• [Problem requirements] Your response should be the lines from the one holding "subtotal: 8009.52 -> 7301.42" to the last line of the data below, copied exactly and with no additions.

• [Revision comparison data]
[Start of section]

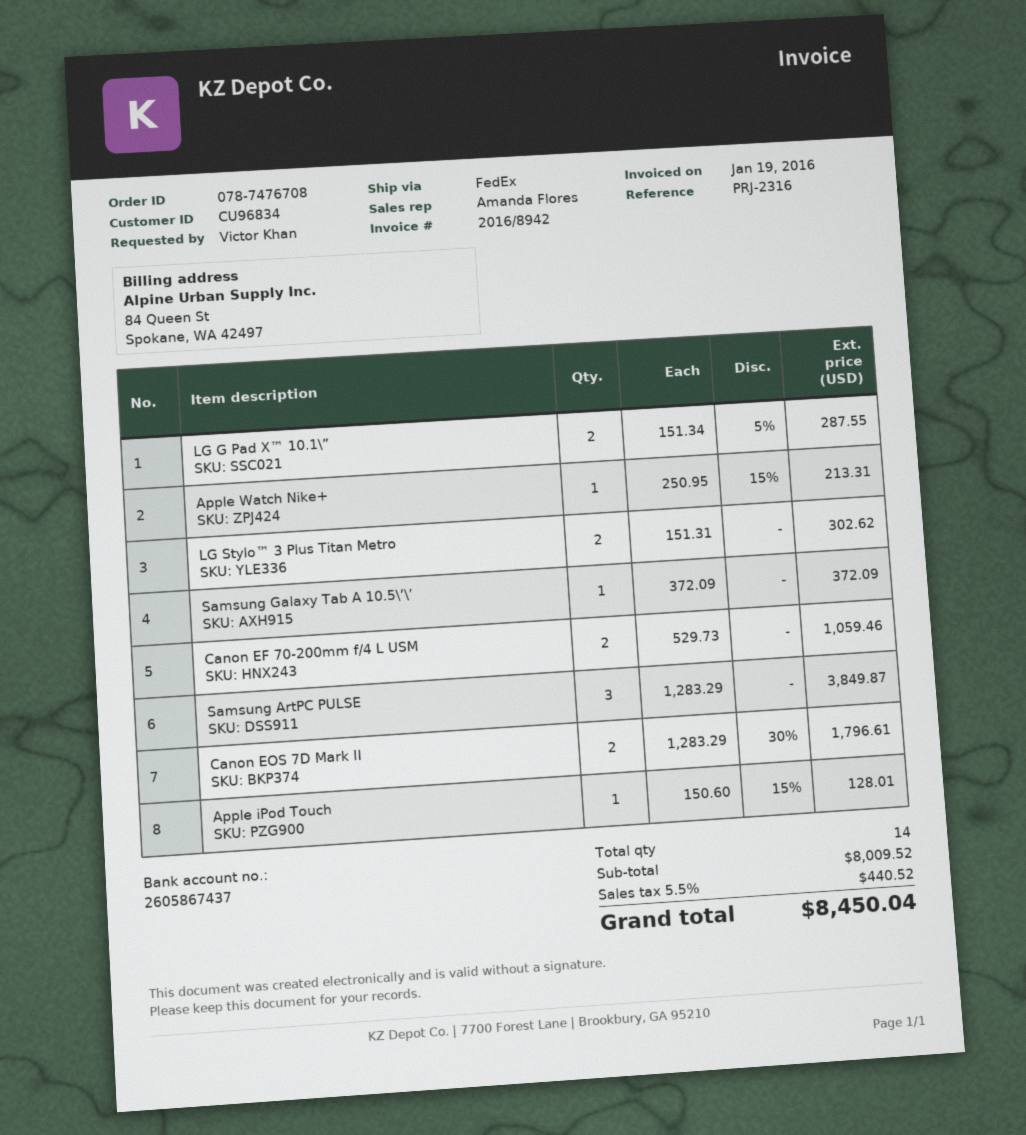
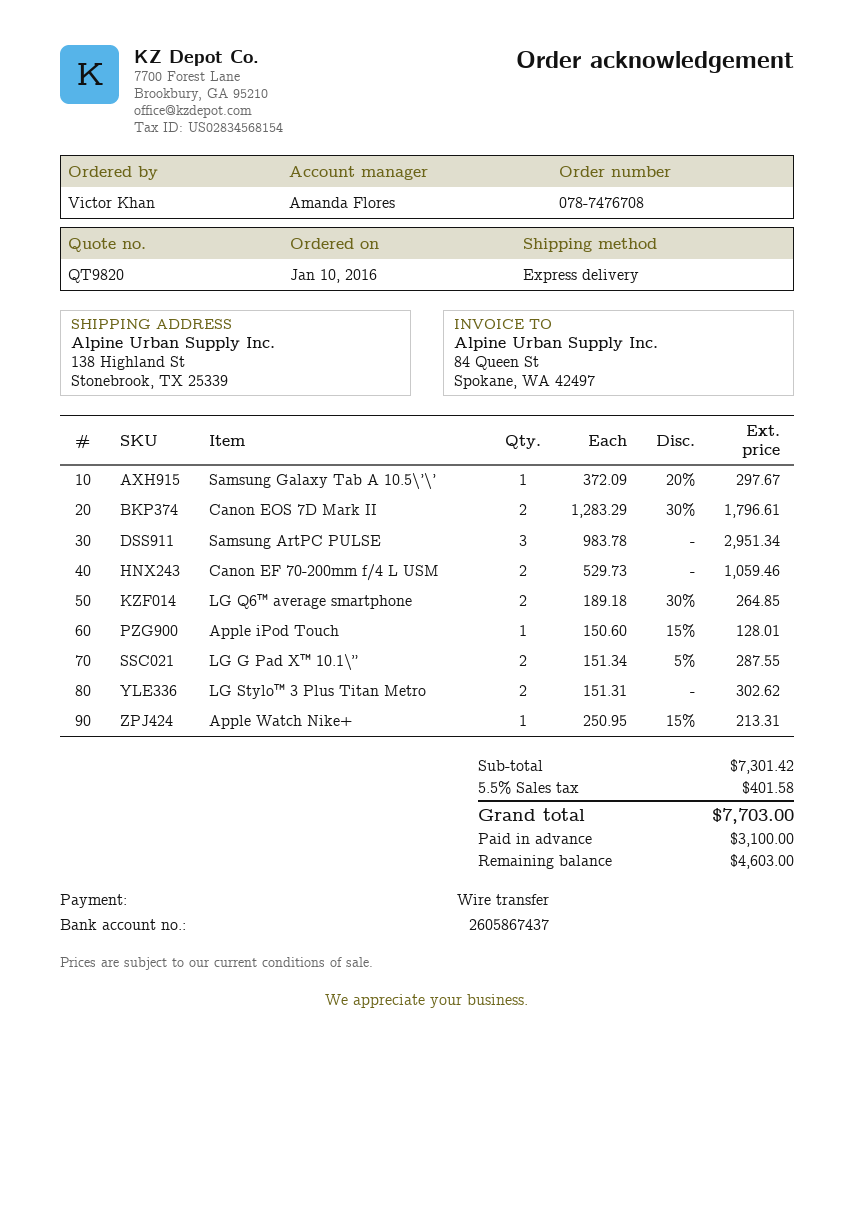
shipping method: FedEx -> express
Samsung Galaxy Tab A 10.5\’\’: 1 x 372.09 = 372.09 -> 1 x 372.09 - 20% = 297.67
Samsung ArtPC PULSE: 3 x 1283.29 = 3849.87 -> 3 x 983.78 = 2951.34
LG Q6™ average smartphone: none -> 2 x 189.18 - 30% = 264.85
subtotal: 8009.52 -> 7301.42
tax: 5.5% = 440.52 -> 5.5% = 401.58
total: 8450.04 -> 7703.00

[End of section]

• [Written solution]
subtotal: 8009.52 -> 7301.42
tax: 5.5% = 440.52 -> 5.5% = 401.58
total: 8450.04 -> 7703.00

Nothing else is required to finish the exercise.